- Born: November 30, 1909 London, England
- Died: February 21, 1985 (aged 75) Hawaii, US
- Occupation: Journalist
- Known for: Winnipeg Free Press
- Awards: Canadian Football Hall of Fame; Manitoba Hockey Hall of Fame;

= Maurice Smith (journalist) =

Canadian journalist (1909–1985)

Maurice Douglas Burnet Smith (November 30, 1909 – February 21, 1985) was an England-born Canadian journalist. He began working for the Winnipeg Free Press in 1927, became a sports journalist in 1930, then served as the paper's sports editor from 1944 to 1976. He wrote a regular sports column titled "Time Out", and frequently reported on baseball, ice hockey, curling, and Canadian football. He helped establish the Canadian High School Curling Championships in 1951, and was the founding president of the Manitoba Sportswriters and Sportscasters Association in 1955. He covered 33 consecutive Grey Cup championships before retirement, then served on the selection committees of Canada's Sports Hall of Fame and the Manitoba Sports Hall of Fame and Museum. He was made a life member of the Manitoba Curling Association in 1970, inducted into the Football Reporters of Canada section of the Canadian Football Hall of Fame in 1982, and was posthumously inducted into the Manitoba Hockey Hall of Fame in 1987.

==Early life==
Maurice Douglas Burnet Smith was born on November 30, 1909, in London, England. He was the youngest of two children to parents George and Mary Smith, had English heritage, and immigrated to Winnipeg in 1913. He worked as a paperboy in his youth and was rewarded for his service with a gold watch at age 10. He became a copy boy for the business department of the Winnipeg Free Press in 1927, then became a sports reporter in the early 1930s. He went to Scotland in 1937, where he wrote programs for the Scottish Ice Hockey Association, and met his wife Ann McKenzie in Perth. They married on October 13, 1939, moved to Winnipeg in 1940, then Smith resumed working for the Free Press.

==Sports editor==
Smith became sports editor of the Free Press in 1944, succeeding Ed Armstrong who vacated the position to become city editor. Smith wrote the sports column "Time Out", and reported regularly on baseball, ice hockey, curling, and Canadian football. He followed the Winnipeg Blue Bombers and covered 33 consecutive Grey Cup championships.
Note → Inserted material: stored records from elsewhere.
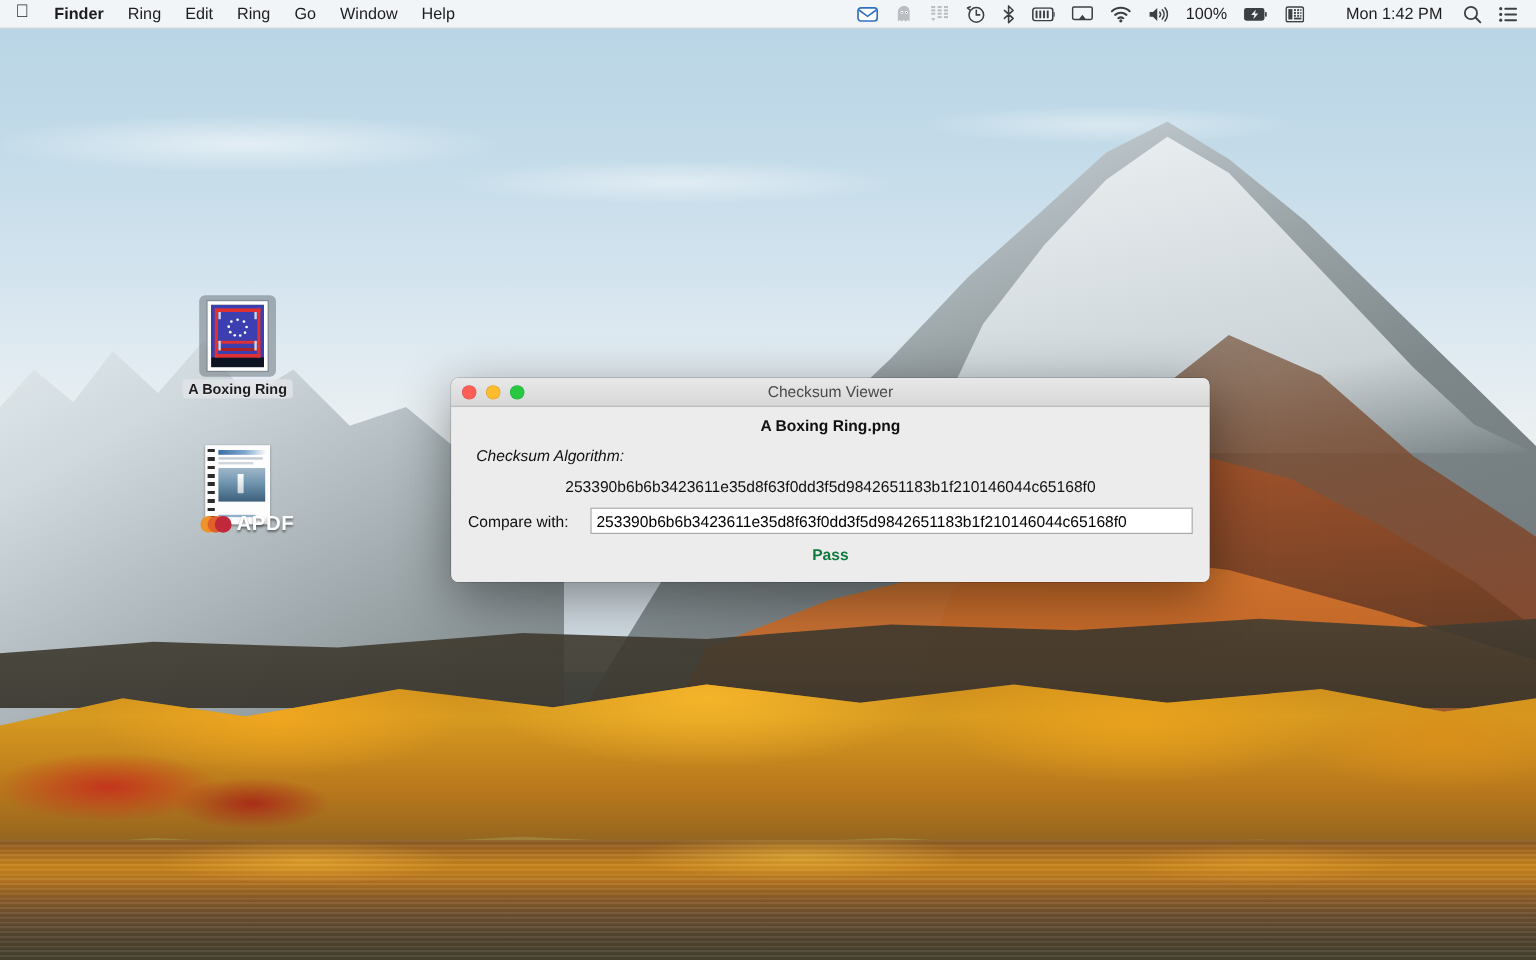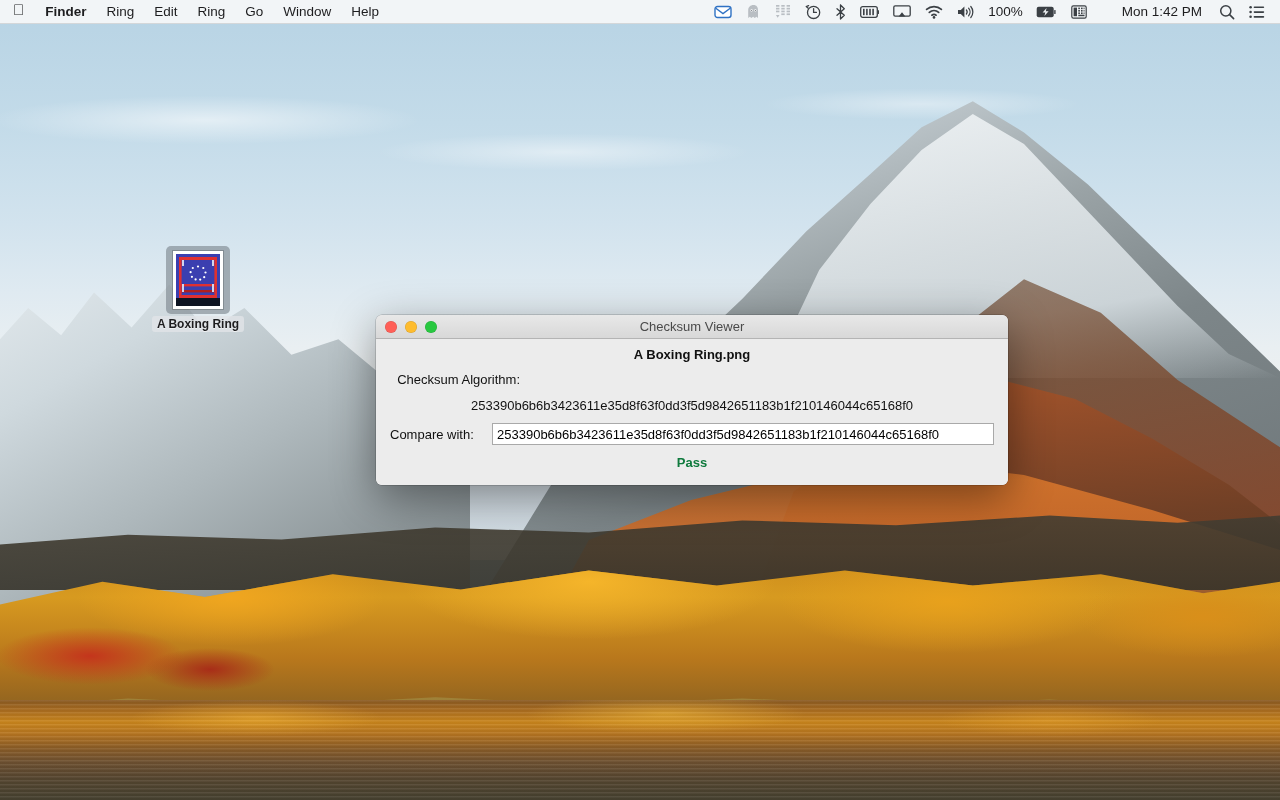--- a/index.html
+++ b/index.html
@@ -226,21 +226,21 @@
   .wtitle{
     position:absolute; left:0; right:0; text-align:center;
     font-size:13px; color:#4a4a4a; font-weight:normal;
   }
   .wbody{ padding:8px 14px 0 14px; height:146px; background:#ececec; }
   .filename{
     text-align:center; font-weight:bold; font-size:13px; margin:0 0 10px 0; color:#111;
   }
   .row{ display:flex; align-items:center; margin-bottom:0; }
   .lbl{ font-size:13px; color:#111; }
-  .lbl.algo{ width:142px; text-align:right; padding-right:12px; }
+  .lbl.algo{ width:142px; text-align:right; padding-right:12px;font-style:italic; }
   .lbl.cmp{ width:102px; padding-right:8px; }
   .popup{
     position:relative; flex:1; height:21px; background:#fff;
     border:1px solid #b6b6b6; border-radius:4px;
     display:flex; align-items:center; padding-left:8px;
     font-size:13px; color:#000;
     box-shadow:0 1px 0 rgba(0,0,0,.04);
   }
   .popup-arrows{
     position:absolute; right:1px; top:1px; width:18px; height:17px;
@@ -478,20 +478,40 @@
                 <circle cx="16.8" cy="14" r="1.1"></circle>
               </g>
             </svg>
           </div>
         </div>
       </div>
     </div>
     <span class="desk-label">A Boxing Ring</span>
   </div>
 
+  <div class="desk-icon" style="left:143px; top:372px;">
+    <div class="thumb">
+      <div class="pdf-doc">
+        <div class="pdf-spiral"></div>
+        <div class="pdf-title"></div>
+        <div class="pdf-sub"></div>
+        <div class="pdf-sub2"></div>
+        <div class="pdf-photo"></div>
+        <div class="pdf-foot"></div>
+        <div class="apdf-badge">
+          <div class="apdf-dots">
+              <i></i>
+              <i></i>
+              <i></i>
+            </div>
+          <div class="apdf-text">APDF</div>
+        </div>
+      </div>
+    </div>
+  </div>
 
   <div id="win">
     <div class="titlebar">
       <div class="traffic">
         <div class="tl r"></div>
         <div class="tl y"></div>
         <div class="tl g"></div>
       </div>
       <div class="wtitle">Checksum Viewer</div>
     </div>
In collaboration with Ken Watson and others, Smith helped establish the Canadian High School Curling Championships in 1951. Smith was the founding president of the Manitoba Sportswriters and Sportscasters Association (MSSA) in 1955, which established an annual awards banquet to honour Manitoba's athletes as of 1956. He established the "Spirit of Christmas Fund" within the Free Press sports department in 1971, as a means to help the less fortunate in Winnipeg.

Smith retired from the Free Press on March 27, 1976, and was given a testimonial dinner attended by 300 sportsmen at the Winnipeg Inn. He was succeeded as sports editor by Hal Sigurdson, who stated that Smith talked him into returning to Winnipeg from Vancouver to be his successor.

==Personal life==
Smith had one son and one daughter, and was a resident of the St. James neighbourhood of Winnipeg. His hobbies included golf, fishing, collecting coins and stamps. He was a Freemason and a member of lodges in Perth and Winnipeg. In retirement, he served on the selection committees of Canada's Sports Hall of Fame and the Manitoba Sports Hall of Fame and Museum.

While on vacation in Hawaii, Smith died from heart failure on February 21, 1985. His remains were cremated and returned to Winnipeg.

==Honours and legacy==
The Manitoba Curling Association made Smith a life member in 1970. He was inducted into the Football Reporters of Canada section of the Canadian Football Hall of Fame in 1982. The MSSA established the Maurice Smith Memorial Award in December 1985, to be given to the team of the year in Manitoba sports. He was posthumously named to the honour roll of the MSSA in 1986, and inducted into the Manitoba Hockey Hall of Fame in 1987.

Hal Sigurdson felt that Smith's writing style was fair, and that he kept personal feelings and news judgment separate. Sigurdson wrote that, Smith was a humble person who did not talk about his own exploits, and the Smith regularly said he was the "luckiest guy in the world" to make a living in journalism.